Task to complete: Quote, word for word, the line containing "total: 2666.13 -> 2695.73" and all lines that follow it to the end of the records, with no pictures.

Provided entries:
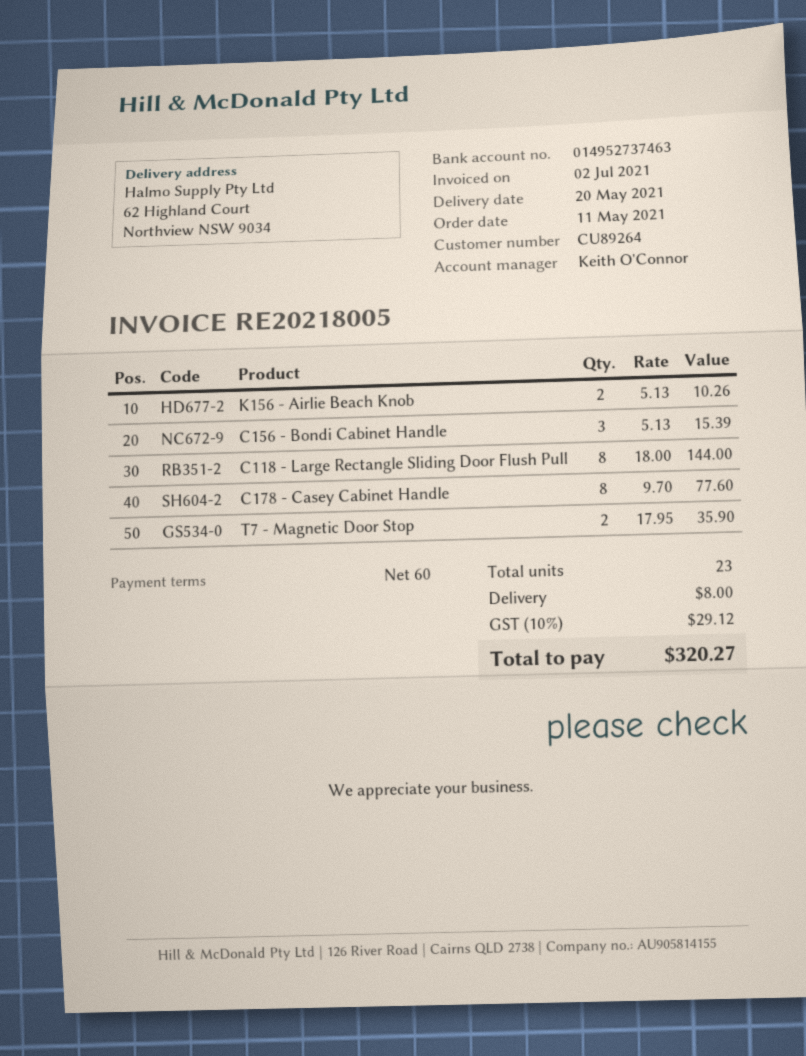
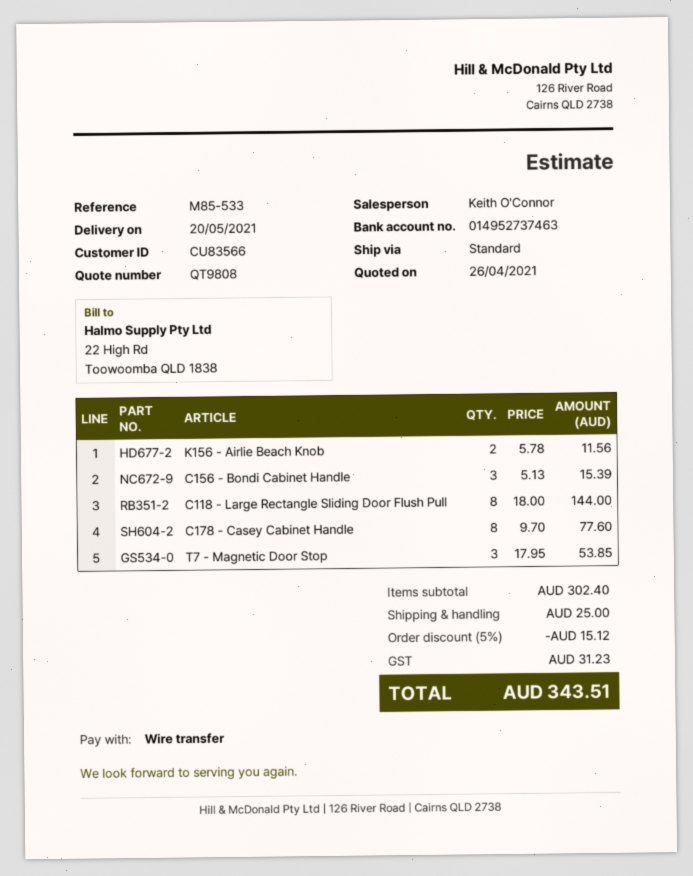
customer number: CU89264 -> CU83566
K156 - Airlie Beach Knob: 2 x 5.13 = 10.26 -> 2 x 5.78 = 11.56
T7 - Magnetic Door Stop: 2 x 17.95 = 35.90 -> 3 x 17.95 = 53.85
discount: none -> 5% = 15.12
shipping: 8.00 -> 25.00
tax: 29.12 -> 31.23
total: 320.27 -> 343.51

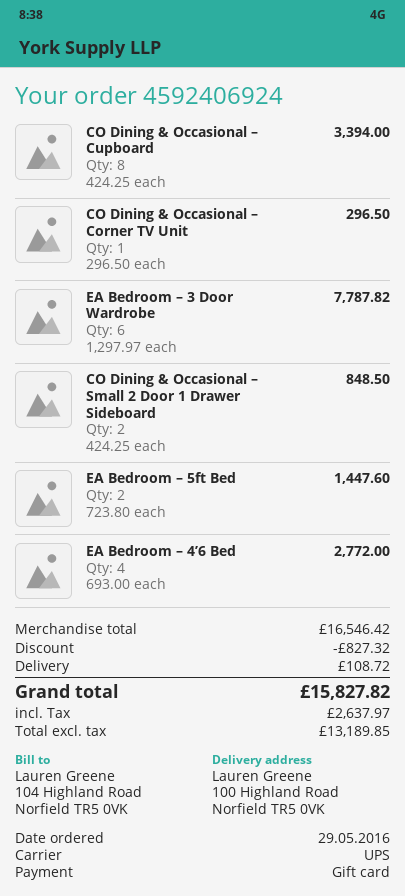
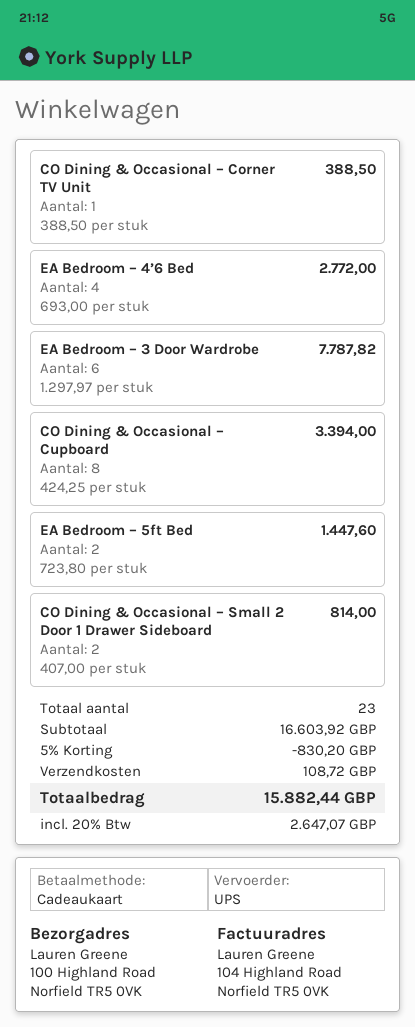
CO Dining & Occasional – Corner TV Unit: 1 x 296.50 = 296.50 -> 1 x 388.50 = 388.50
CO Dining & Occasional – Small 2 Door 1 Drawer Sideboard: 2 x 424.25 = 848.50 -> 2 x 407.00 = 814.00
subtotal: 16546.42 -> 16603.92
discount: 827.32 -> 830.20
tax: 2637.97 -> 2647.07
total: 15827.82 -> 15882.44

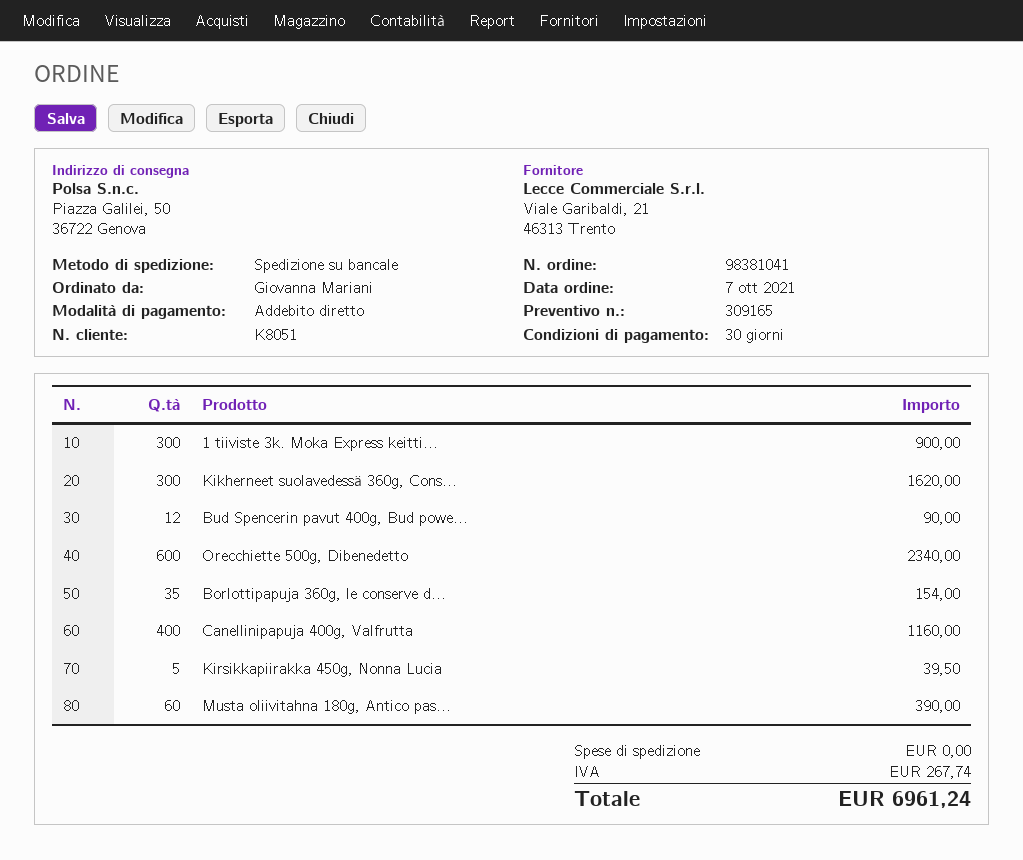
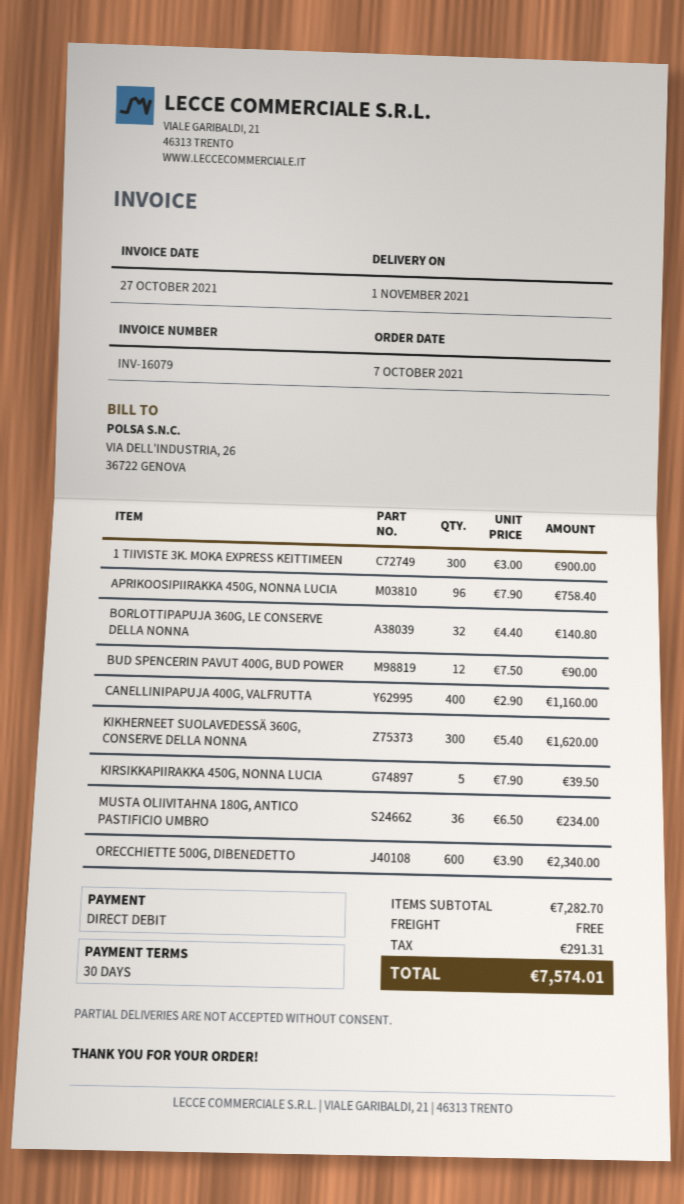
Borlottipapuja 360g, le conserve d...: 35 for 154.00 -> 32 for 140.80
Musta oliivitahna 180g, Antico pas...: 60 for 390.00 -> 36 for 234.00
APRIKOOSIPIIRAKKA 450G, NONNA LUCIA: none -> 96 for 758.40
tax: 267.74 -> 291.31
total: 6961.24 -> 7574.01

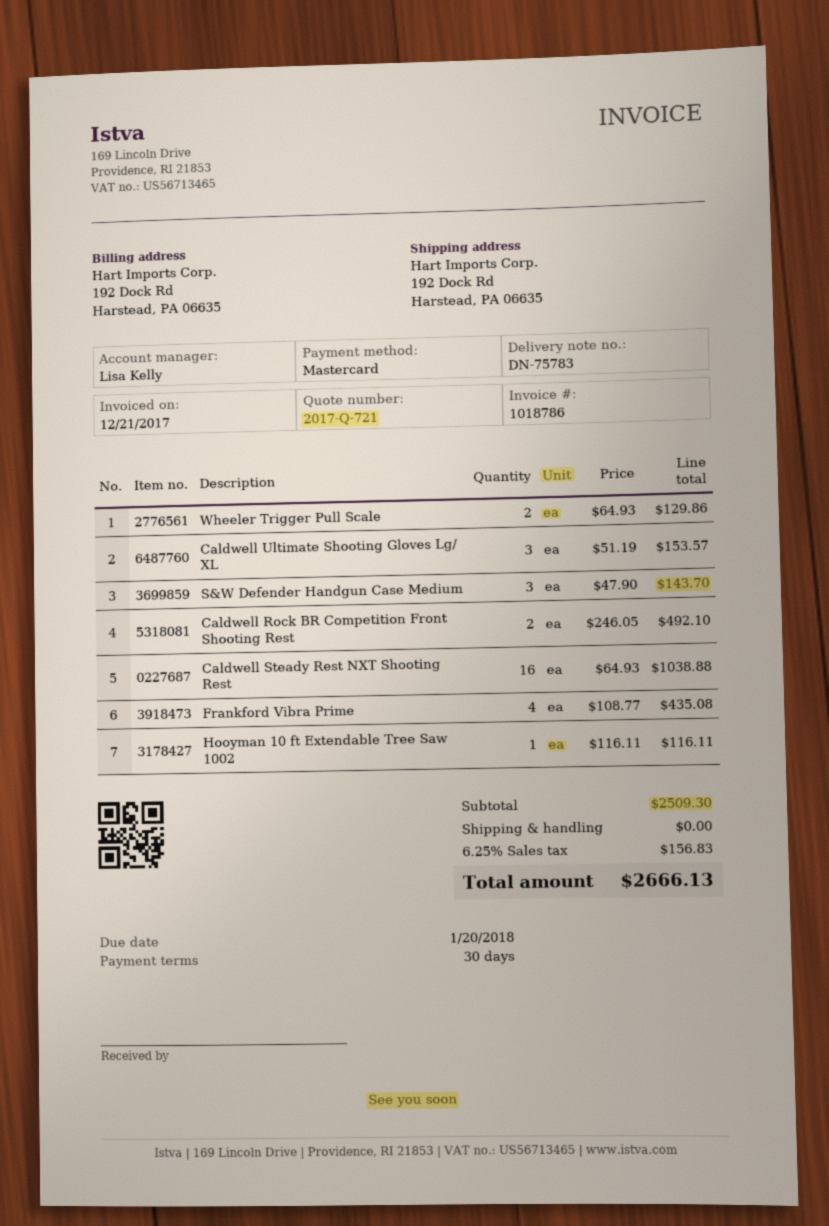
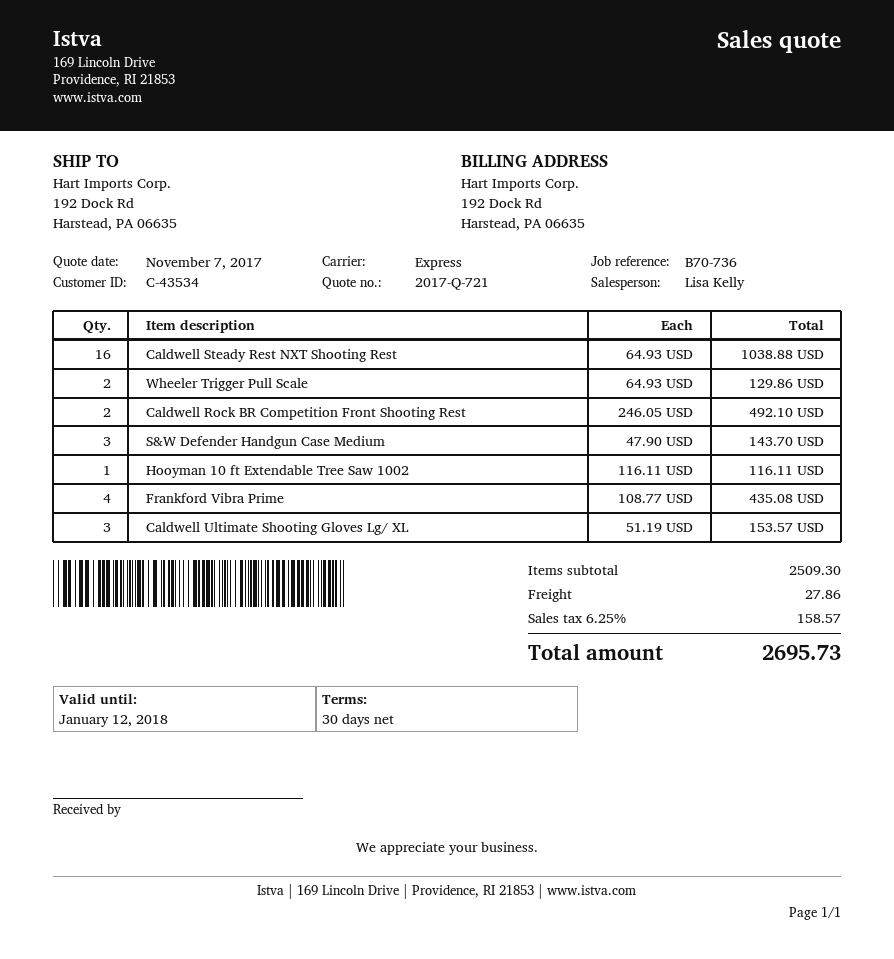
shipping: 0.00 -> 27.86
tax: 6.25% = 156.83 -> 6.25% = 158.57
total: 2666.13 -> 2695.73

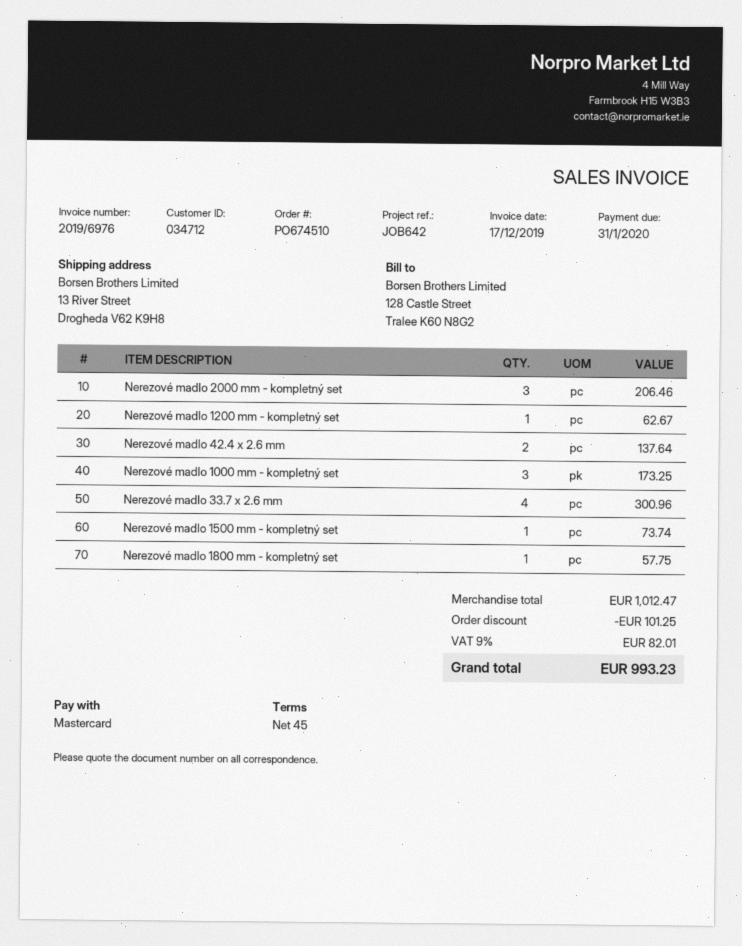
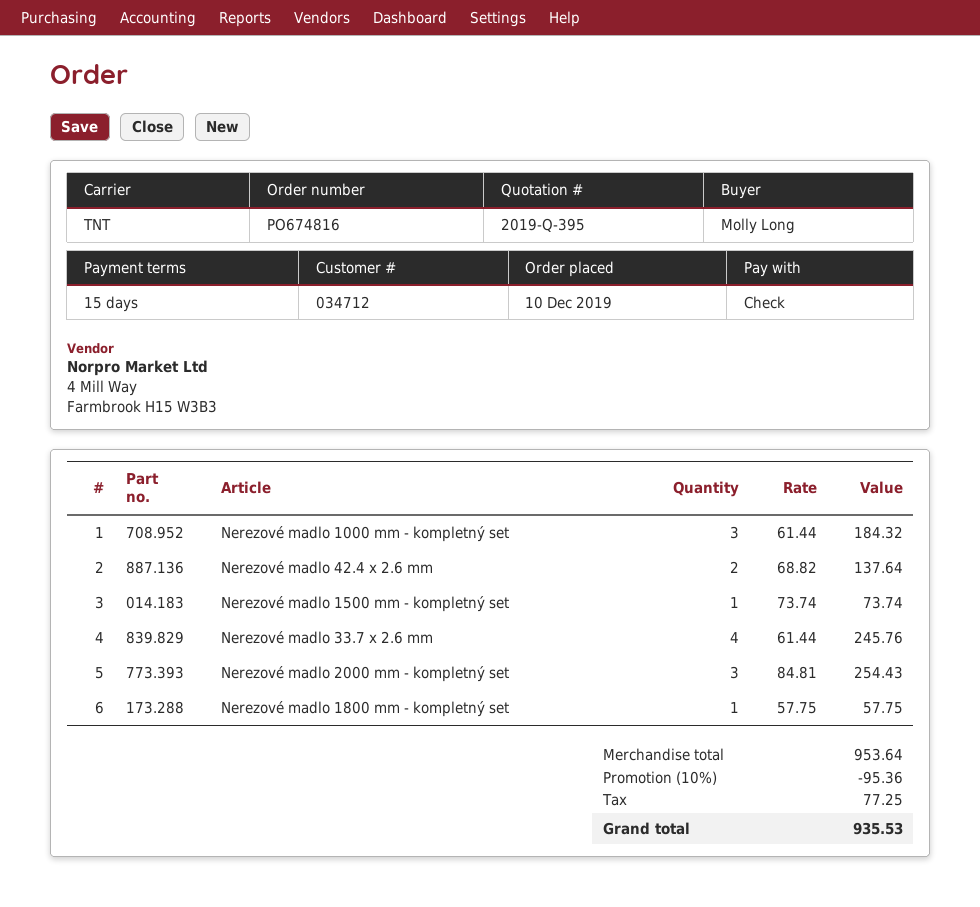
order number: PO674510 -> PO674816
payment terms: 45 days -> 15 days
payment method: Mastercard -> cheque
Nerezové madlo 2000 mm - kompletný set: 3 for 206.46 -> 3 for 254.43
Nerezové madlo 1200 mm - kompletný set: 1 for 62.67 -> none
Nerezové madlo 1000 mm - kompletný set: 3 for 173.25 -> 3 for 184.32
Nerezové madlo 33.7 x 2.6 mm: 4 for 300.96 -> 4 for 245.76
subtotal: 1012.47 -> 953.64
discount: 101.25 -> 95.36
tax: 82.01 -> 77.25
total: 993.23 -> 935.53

Response area:
total: 2666.13 -> 2695.73

order number: PO674510 -> PO674816
payment terms: 45 days -> 15 days
payment method: Mastercard -> cheque
Nerezové madlo 2000 mm - kompletný set: 3 for 206.46 -> 3 for 254.43
Nerezové madlo 1200 mm - kompletný set: 1 for 62.67 -> none
Nerezové madlo 1000 mm - kompletný set: 3 for 173.25 -> 3 for 184.32
Nerezové madlo 33.7 x 2.6 mm: 4 for 300.96 -> 4 for 245.76
subtotal: 1012.47 -> 953.64
discount: 101.25 -> 95.36
tax: 82.01 -> 77.25
total: 993.23 -> 935.53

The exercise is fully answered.